*GOAL OF THE EXERCISE*:
Report the tally of lines featuring the word "understanding" in the entries below, without anything else.

☆ ☆ ☆ ☆ ☆

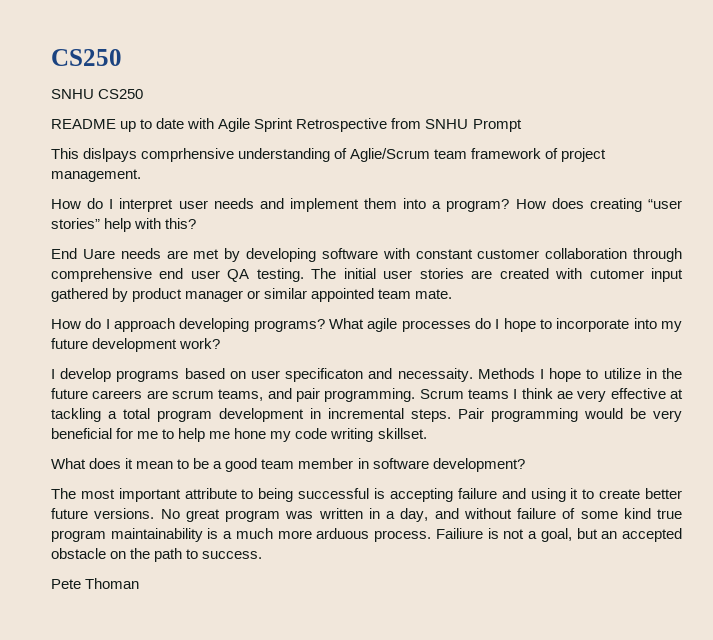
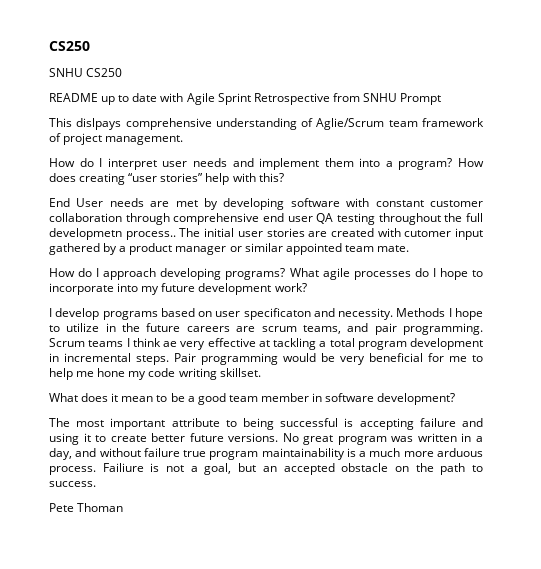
- This dislpays comprhensive understanding of Aglie/Scrum team framework of project management.
+ This dislpays comprehensive understanding of Aglie/Scrum team framework of project management.
- End Uare needs are met by developing software with constant customer collaboration through comprehensive end user QA testing.
+ End User needs are met by developing software with constant customer collaboration through comprehensive end user QA testing throughout the full developmetn process..
- The initial user stories are created with cutomer input gathered by product manager or similar appointed team mate.
+ The initial user stories are created with cutomer input gathered by a product manager or similar appointed team mate.
- I develop programs based on user specificaton and necessaity.
+ I develop programs based on user specificaton and necessity.
- No great program was written in a day, and without failure of some kind true program maintainability is a much more arduous process.
+ No great program was written in a day, and without failure true program maintainability is a much more arduous process.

☆ ☆ ☆ ☆ ☆

*ANSWER FOR THIS EXERCISE*:
2